***** DATA PROVIDED *****
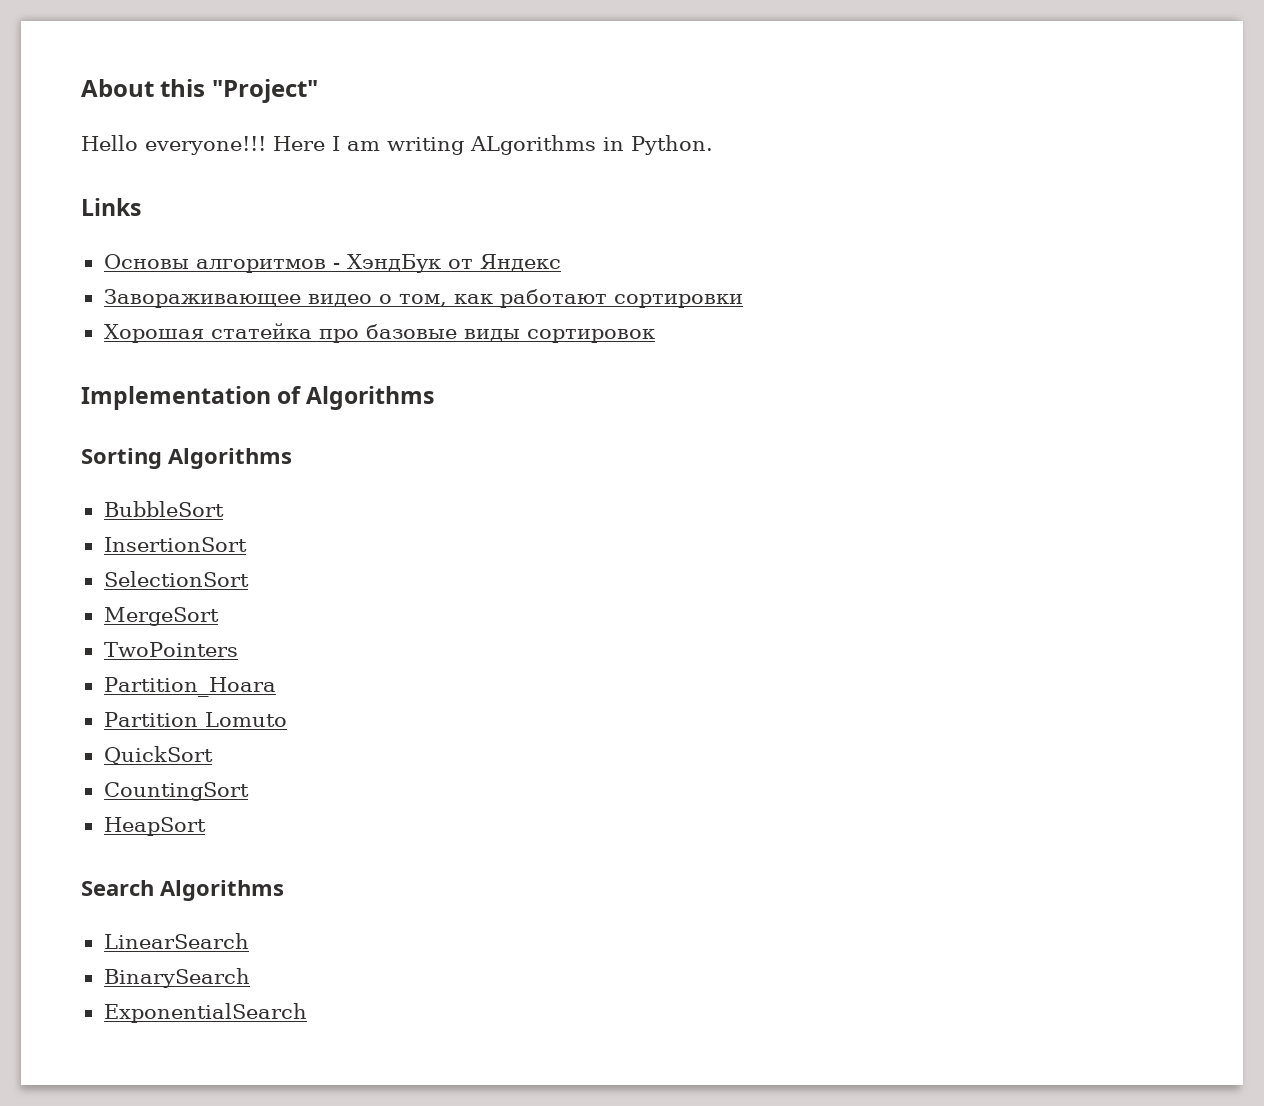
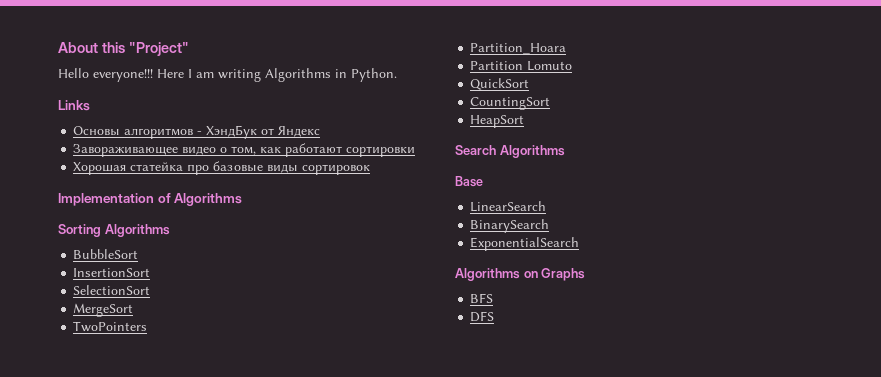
- Here I am writing ALgorithms in Python.
+ Here I am writing Algorithms in Python.
+ Base
+ Algorithms on Graphs
+ BFS
+ DFS

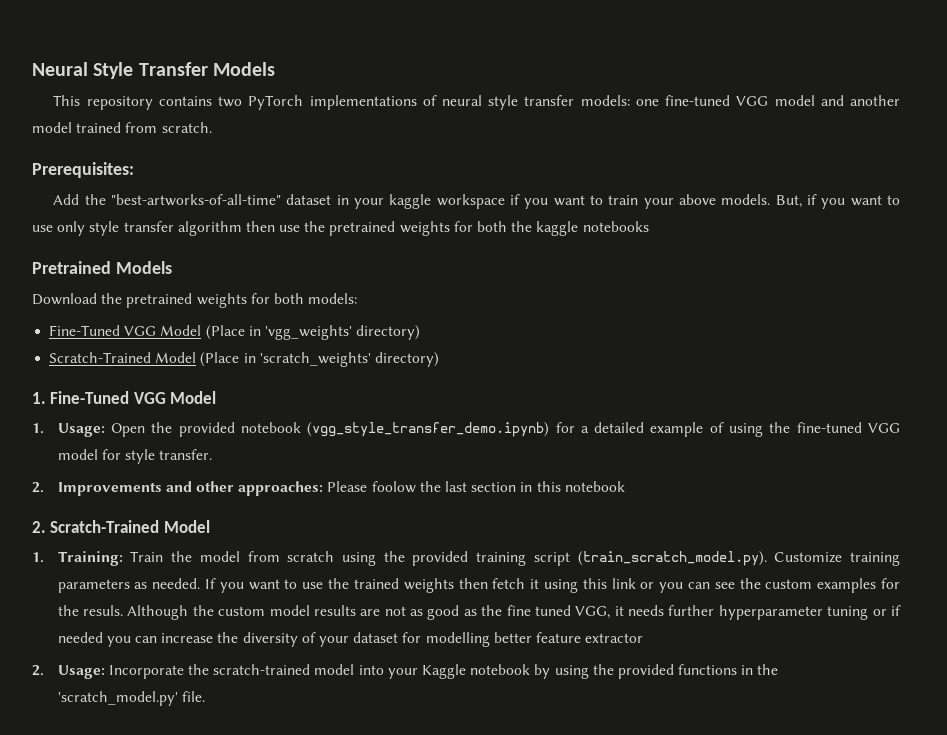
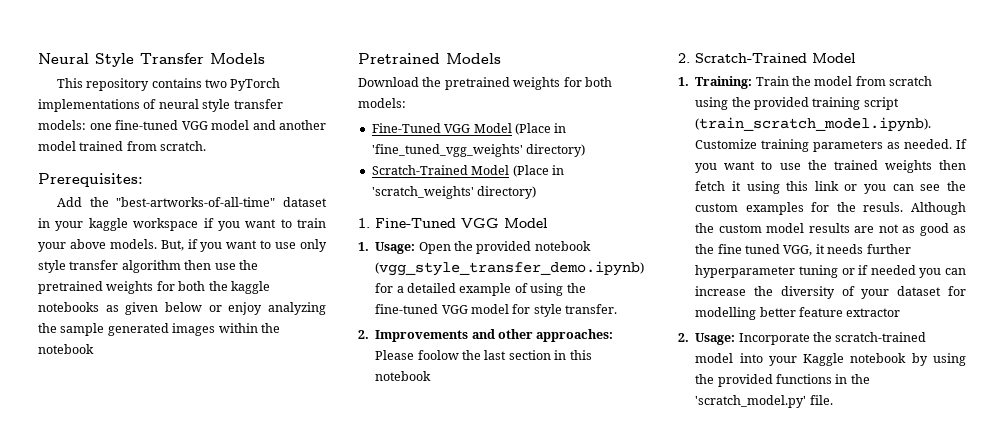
- But, if you want to use only style transfer algorithm then use the pretrained weights for both the kaggle notebooks
+ But, if you want to use only style transfer algorithm then use the pretrained weights for both the kaggle notebooks as given below or enjoy analyzing the sample generated images within the notebook
- Fine-Tuned VGG Model (Place in 'vgg_weights' directory)
+ Fine-Tuned VGG Model (Place in 'fine_tuned_vgg_weights' directory)
- 1. Training: Train the model from scratch using the provided training script (train_scratch_model.py). Customize training parameters as needed.
+ 1. Training: Train the model from scratch using the provided training script (train_scratch_model.ipynb). Customize training parameters as needed.

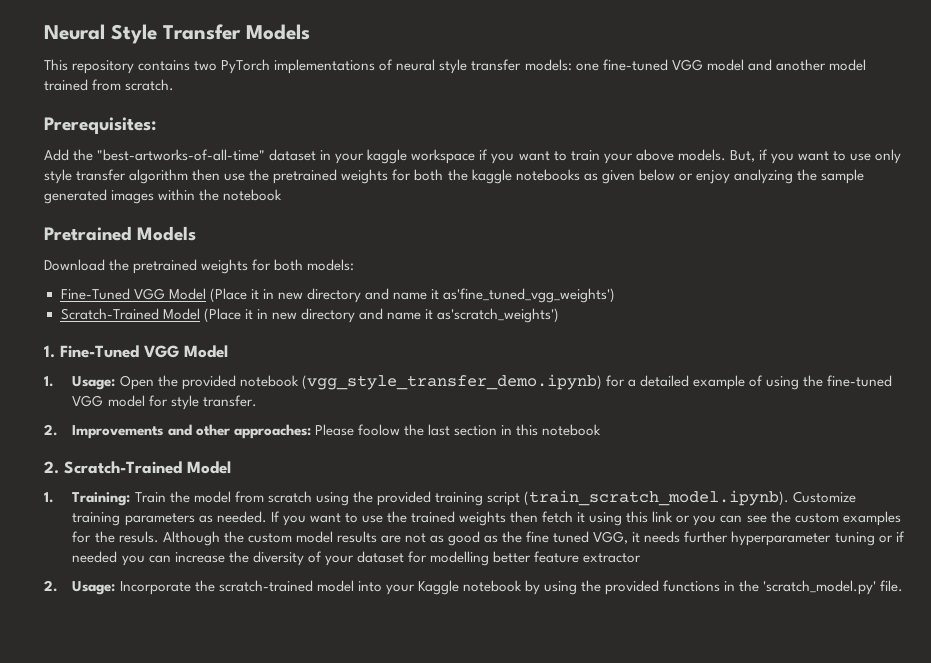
- Fine-Tuned VGG Model (Place in 'fine_tuned_vgg_weights' directory)
- Scratch-Trained Model (Place in 'scratch_weights' directory)
+ Fine-Tuned VGG Model (Place it in new directory and name it as'fine_tuned_vgg_weights')
+ Scratch-Trained Model (Place it in new directory and name it as'scratch_weights')

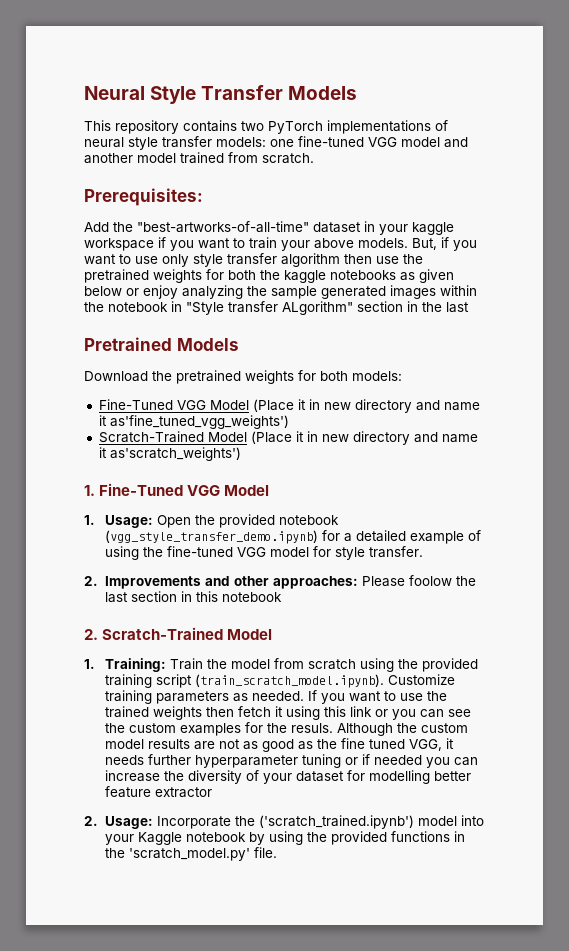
- But, if you want to use only style transfer algorithm then use the pretrained weights for both the kaggle notebooks as given below or enjoy analyzing the sample generated images within the notebook
+ But, if you want to use only style transfer algorithm then use the pretrained weights for both the kaggle notebooks as given below or enjoy analyzing the sample generated images within the notebook in "Style transfer ALgorithm" section in the last
- 2. Usage: Incorporate the scratch-trained model into your Kaggle notebook by using the provided functions in the 'scratch_model.py' file.
+ 2. Usage: Incorporate the ('scratch_trained.ipynb') model into your Kaggle notebook by using the provided functions in the 'scratch_model.py' file.

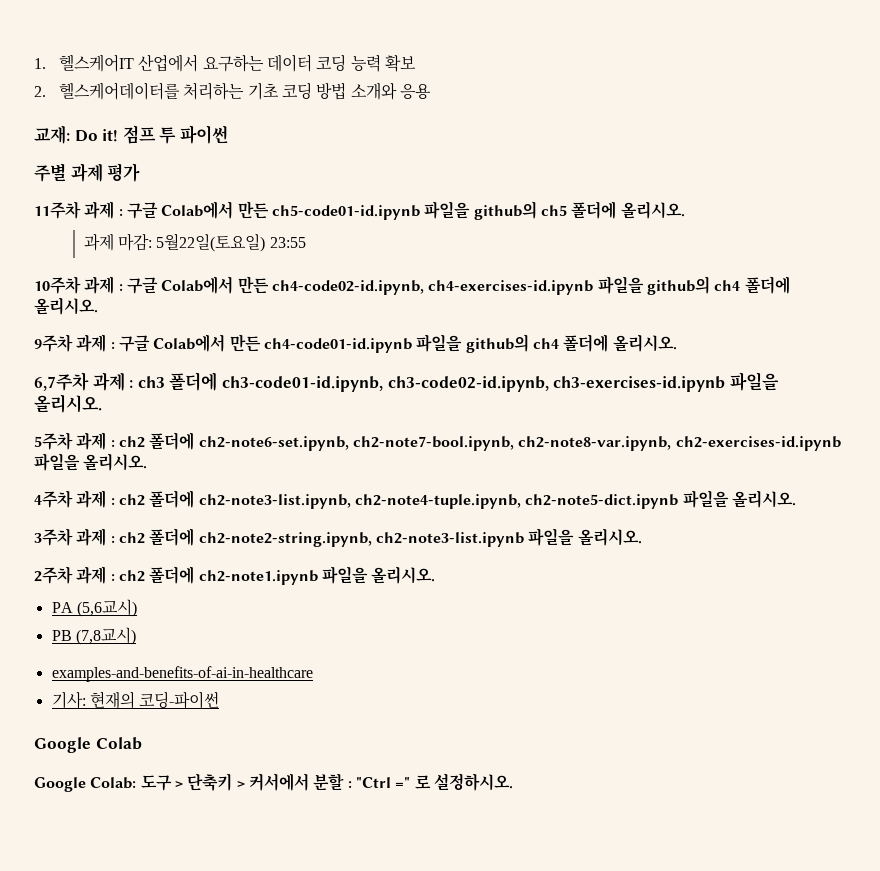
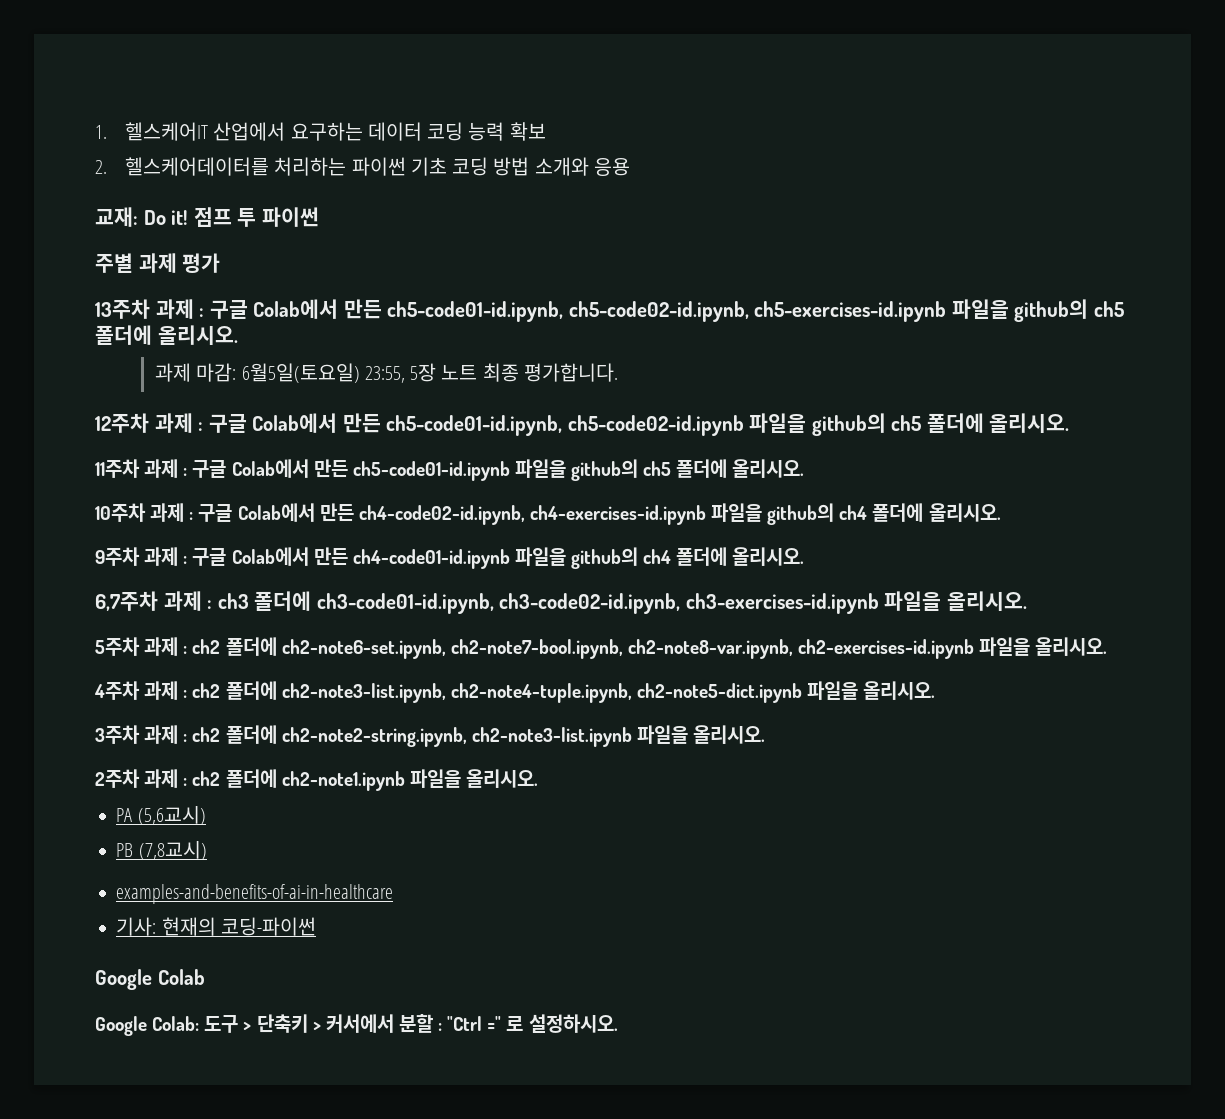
- 2. 헬스케어데이터를 처리하는 기초 코딩 방법 소개와 응용
+ 2. 헬스케어데이터를 처리하는 파이썬 기초 코딩 방법 소개와 응용
+ 13주차 과제 : 구글 Colab에서 만든 ch5-code01-id.ipynb, ch5-code02-id.ipynb, ch5-exercises-id.ipynb 파일을 github의 ch5 폴더에 올리시오.
+ 과제 마감: 6월5일(토요일) 23:55, 5장 노트 최종 평가합니다.
+ 12주차 과제 : 구글 Colab에서 만든 ch5-code01-id.ipynb, ch5-code02-id.ipynb 파일을 github의 ch5 폴더에 올리시오.
- 과제 마감: 5월22일(토요일) 23:55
*****
■ EXERCISE REQUIREMENTS
Scan the records for the string "directory" and show every line that contains it.

■ SOLUTION
- Fine-Tuned VGG Model (Place in 'vgg_weights' directory)
+ Fine-Tuned VGG Model (Place in 'fine_tuned_vgg_weights' directory)
- Fine-Tuned VGG Model (Place in 'fine_tuned_vgg_weights' directory)
- Scratch-Trained Model (Place in 'scratch_weights' directory)
+ Fine-Tuned VGG Model (Place it in new directory and name it as'fine_tuned_vgg_weights')
+ Scratch-Trained Model (Place it in new directory and name it as'scratch_weights')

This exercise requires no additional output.